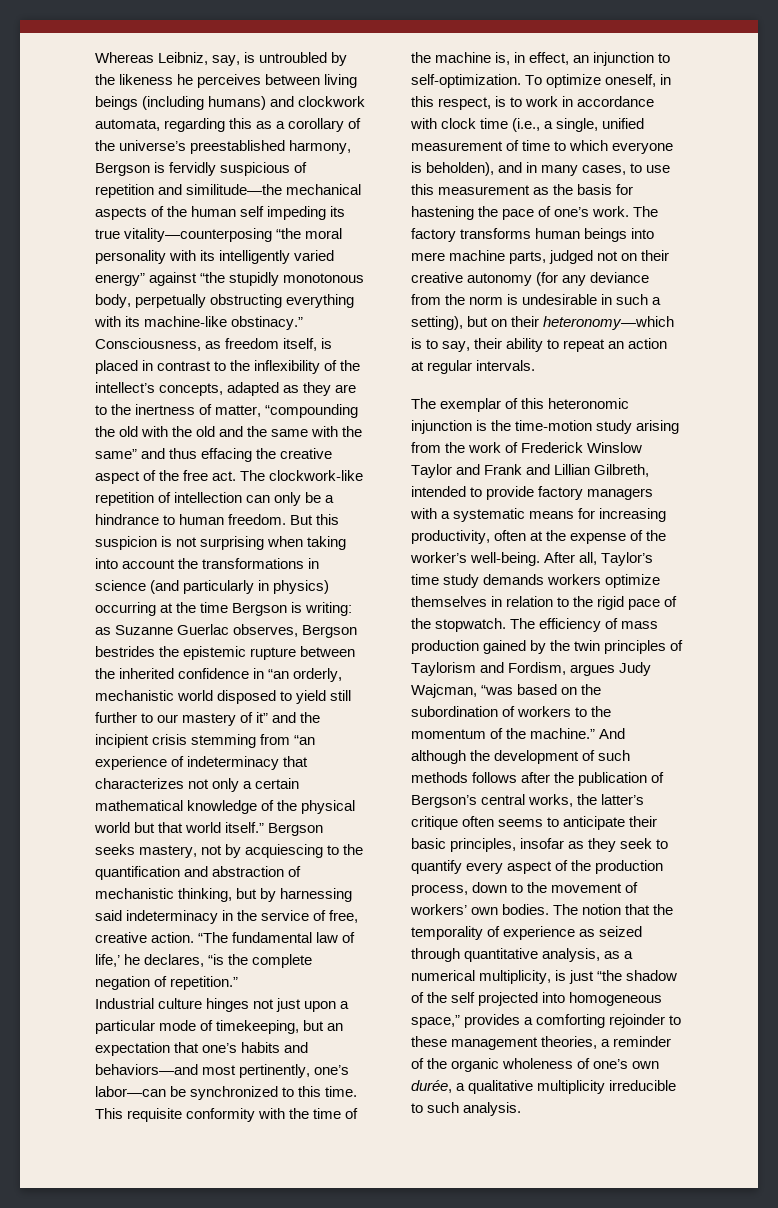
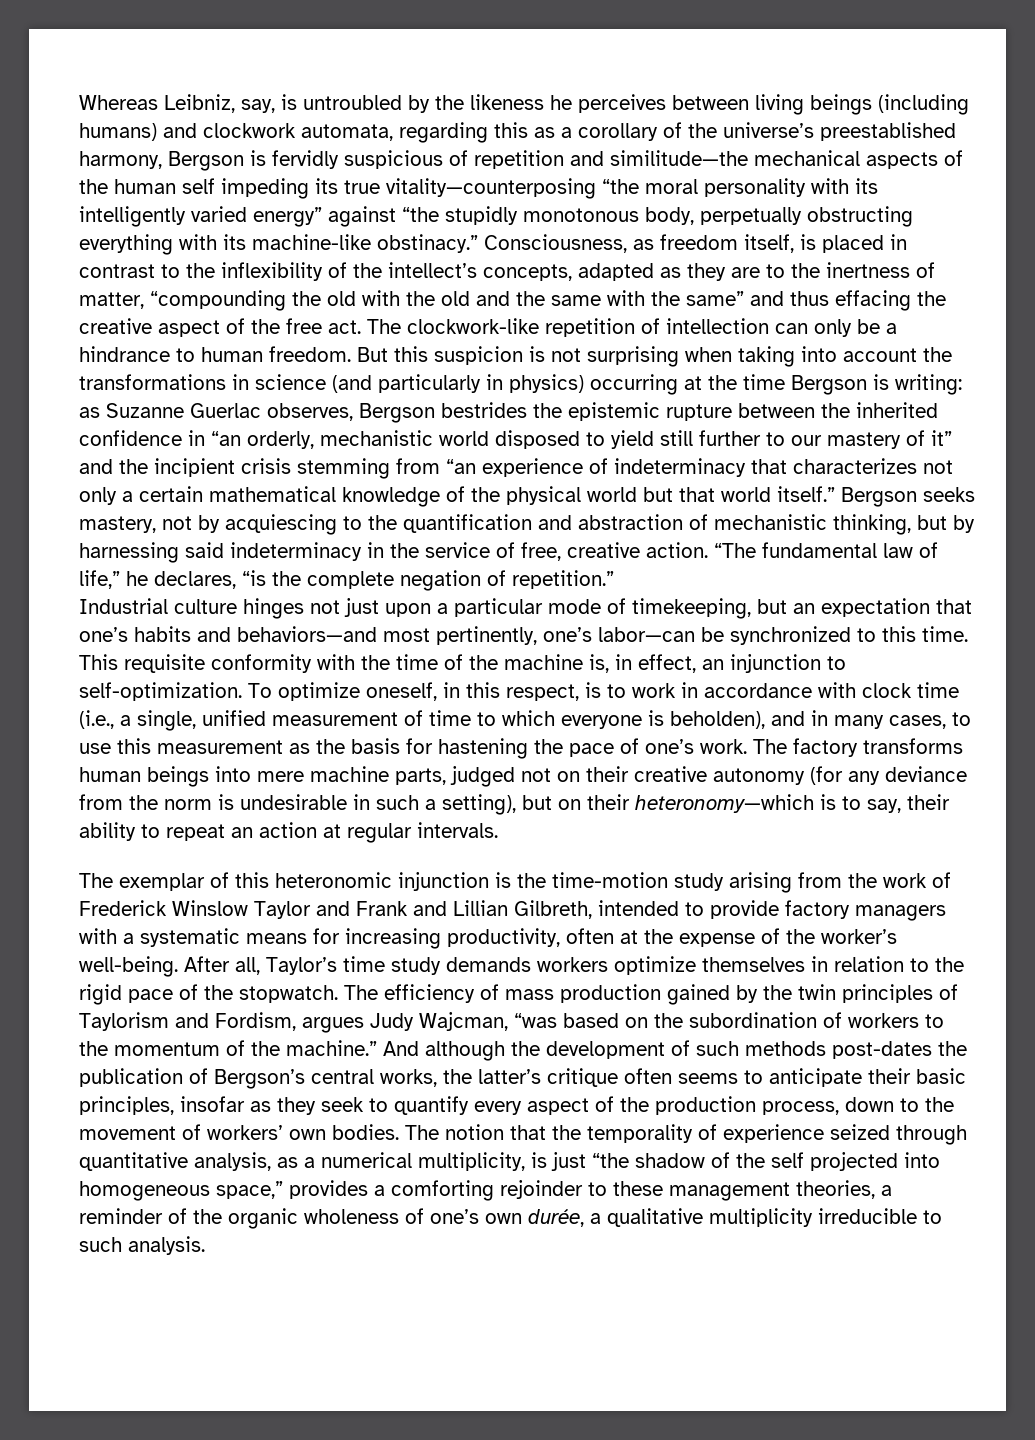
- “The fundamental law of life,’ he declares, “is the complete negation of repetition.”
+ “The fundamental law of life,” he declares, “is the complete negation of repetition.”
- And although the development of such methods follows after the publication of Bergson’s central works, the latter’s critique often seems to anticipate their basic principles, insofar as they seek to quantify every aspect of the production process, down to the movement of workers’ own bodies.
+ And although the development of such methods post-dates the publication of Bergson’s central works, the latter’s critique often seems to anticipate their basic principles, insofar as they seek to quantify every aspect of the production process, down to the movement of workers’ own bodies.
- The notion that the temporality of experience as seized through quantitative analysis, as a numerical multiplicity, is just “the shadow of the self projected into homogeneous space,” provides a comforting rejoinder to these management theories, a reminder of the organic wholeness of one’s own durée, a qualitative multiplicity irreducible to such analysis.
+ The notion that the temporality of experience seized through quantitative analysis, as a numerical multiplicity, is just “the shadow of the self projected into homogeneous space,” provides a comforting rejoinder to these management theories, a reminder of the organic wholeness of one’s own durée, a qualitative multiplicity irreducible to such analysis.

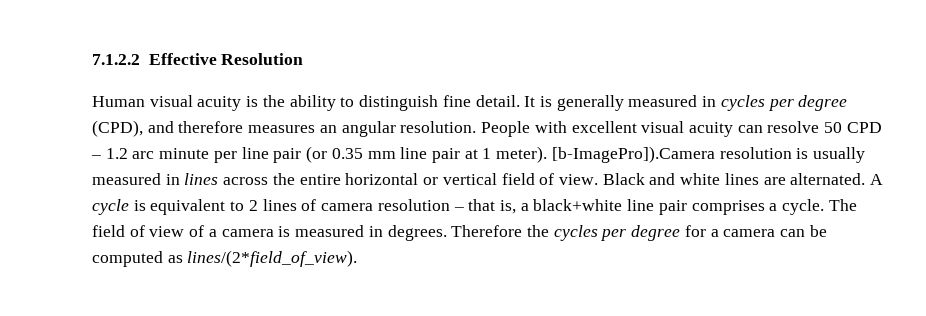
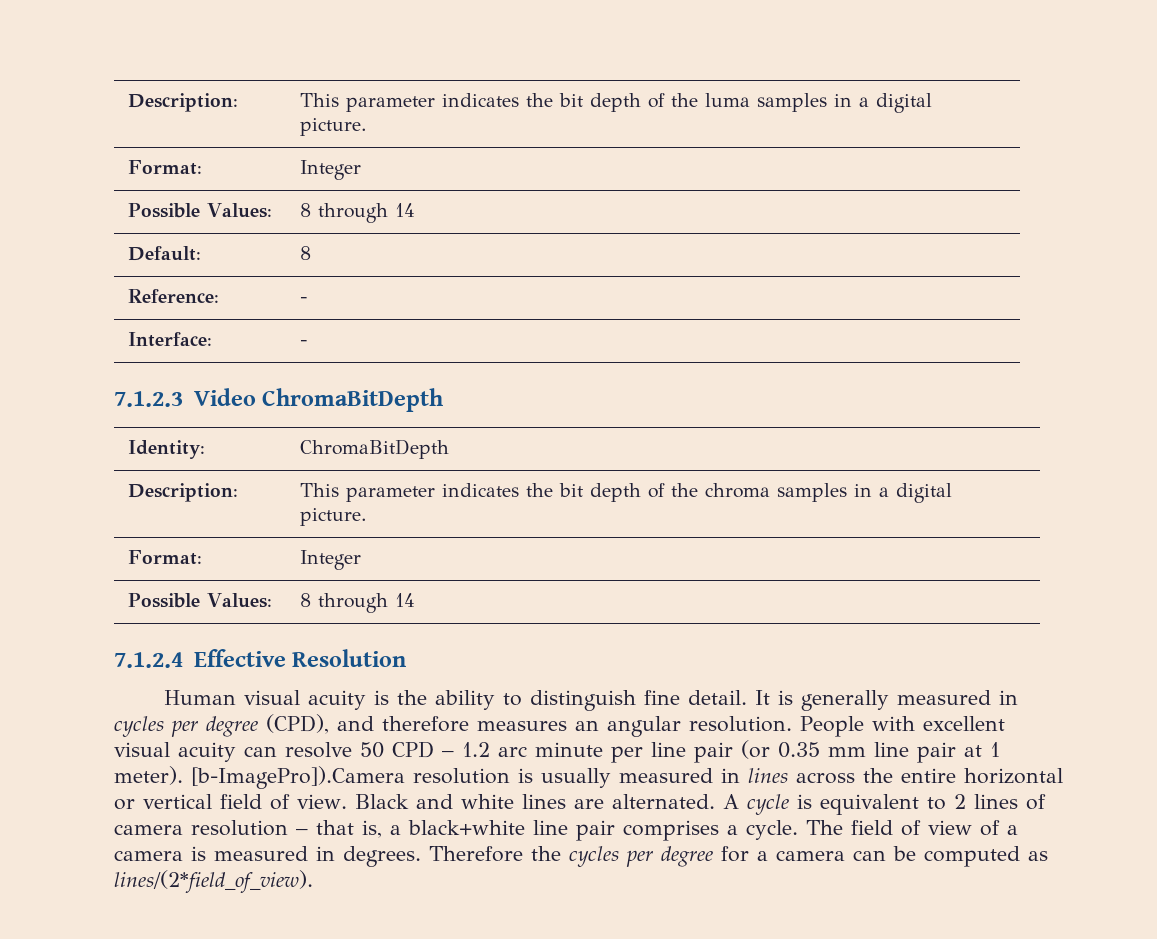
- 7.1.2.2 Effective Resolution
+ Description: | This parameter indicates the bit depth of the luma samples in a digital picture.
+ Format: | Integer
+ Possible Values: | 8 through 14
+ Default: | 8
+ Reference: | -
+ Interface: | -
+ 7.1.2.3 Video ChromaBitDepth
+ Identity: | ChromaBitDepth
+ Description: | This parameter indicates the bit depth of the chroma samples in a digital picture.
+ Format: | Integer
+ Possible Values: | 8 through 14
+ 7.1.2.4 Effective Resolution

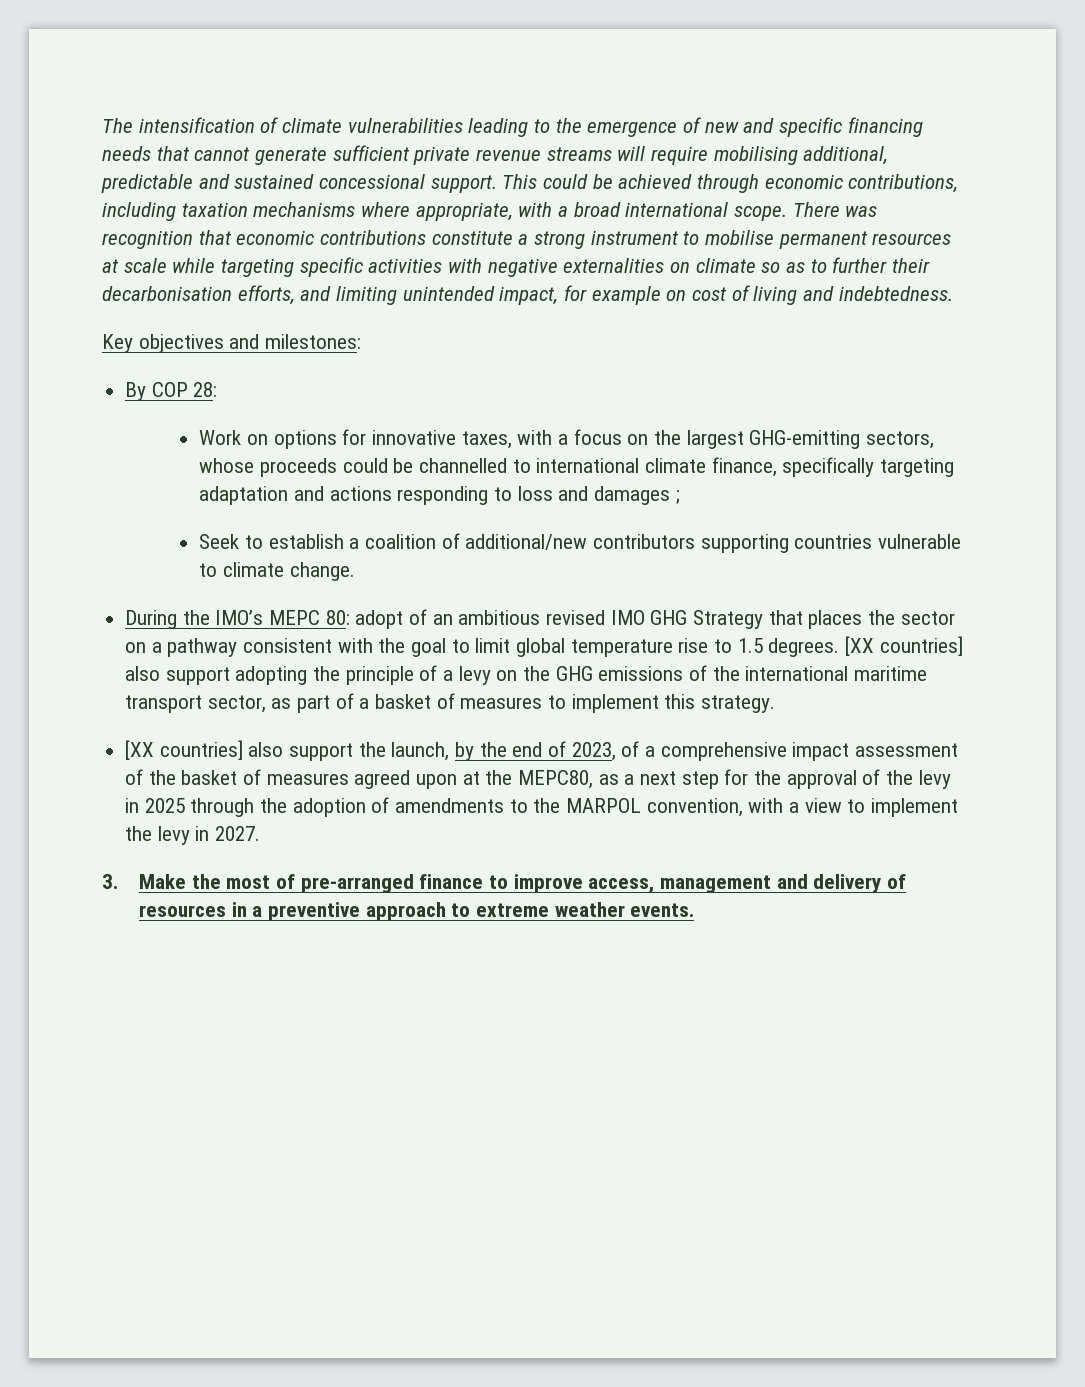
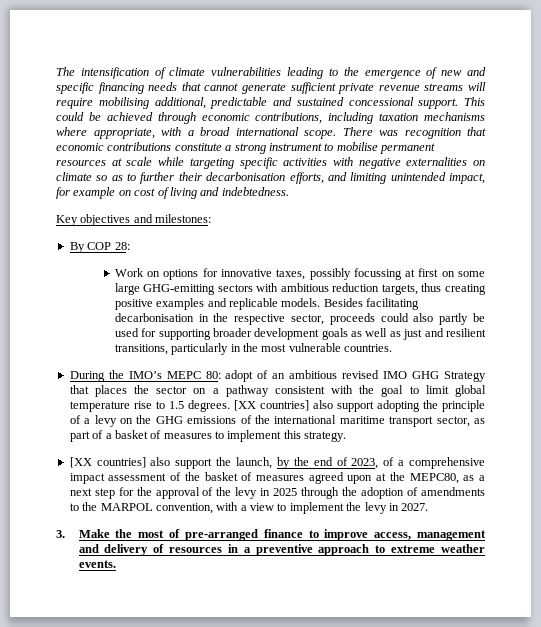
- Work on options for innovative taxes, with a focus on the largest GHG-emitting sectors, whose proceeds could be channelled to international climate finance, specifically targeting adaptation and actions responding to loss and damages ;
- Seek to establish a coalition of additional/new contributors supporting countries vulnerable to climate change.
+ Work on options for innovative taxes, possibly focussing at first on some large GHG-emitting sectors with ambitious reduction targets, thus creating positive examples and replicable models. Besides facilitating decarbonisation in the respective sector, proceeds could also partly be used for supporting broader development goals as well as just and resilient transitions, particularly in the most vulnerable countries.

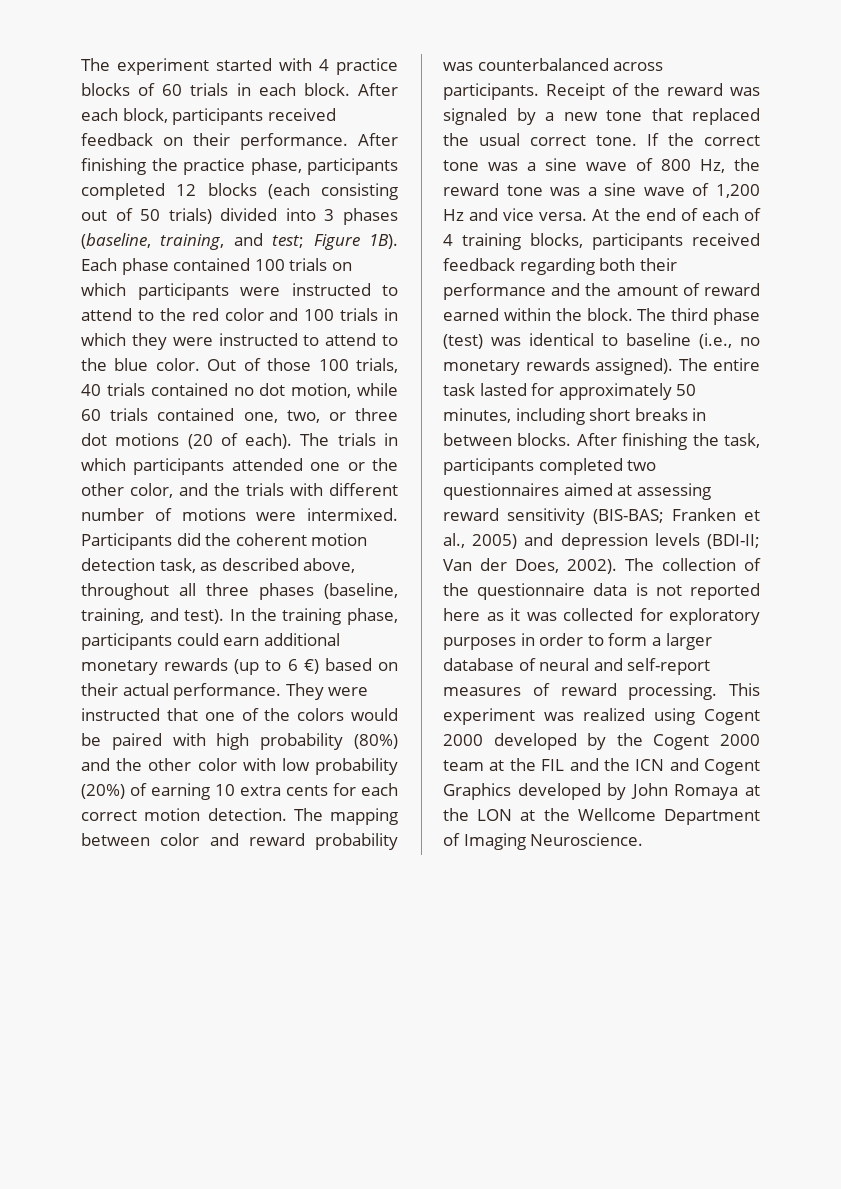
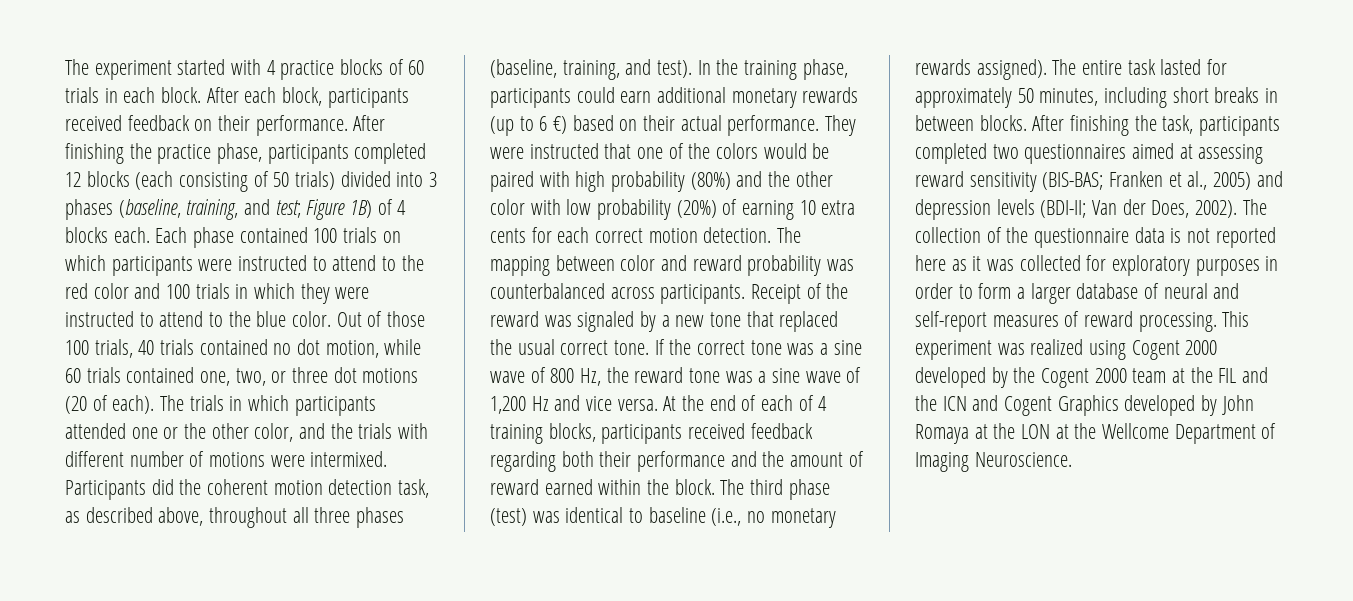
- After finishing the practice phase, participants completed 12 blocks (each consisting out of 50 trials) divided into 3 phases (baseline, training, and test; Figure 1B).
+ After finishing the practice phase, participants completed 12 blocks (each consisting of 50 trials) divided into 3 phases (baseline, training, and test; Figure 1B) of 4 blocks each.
____
§ **What you will do**
The assignment is to restate, word for word, each line from the one containing "- After finishing" through the final line of the material above.

§ **Your response**
- After finishing the practice phase, participants completed 12 blocks (each consisting out of 50 trials) divided into 3 phases (baseline, training, and test; Figure 1B).
+ After finishing the practice phase, participants completed 12 blocks (each consisting of 50 trials) divided into 3 phases (baseline, training, and test; Figure 1B) of 4 blocks each.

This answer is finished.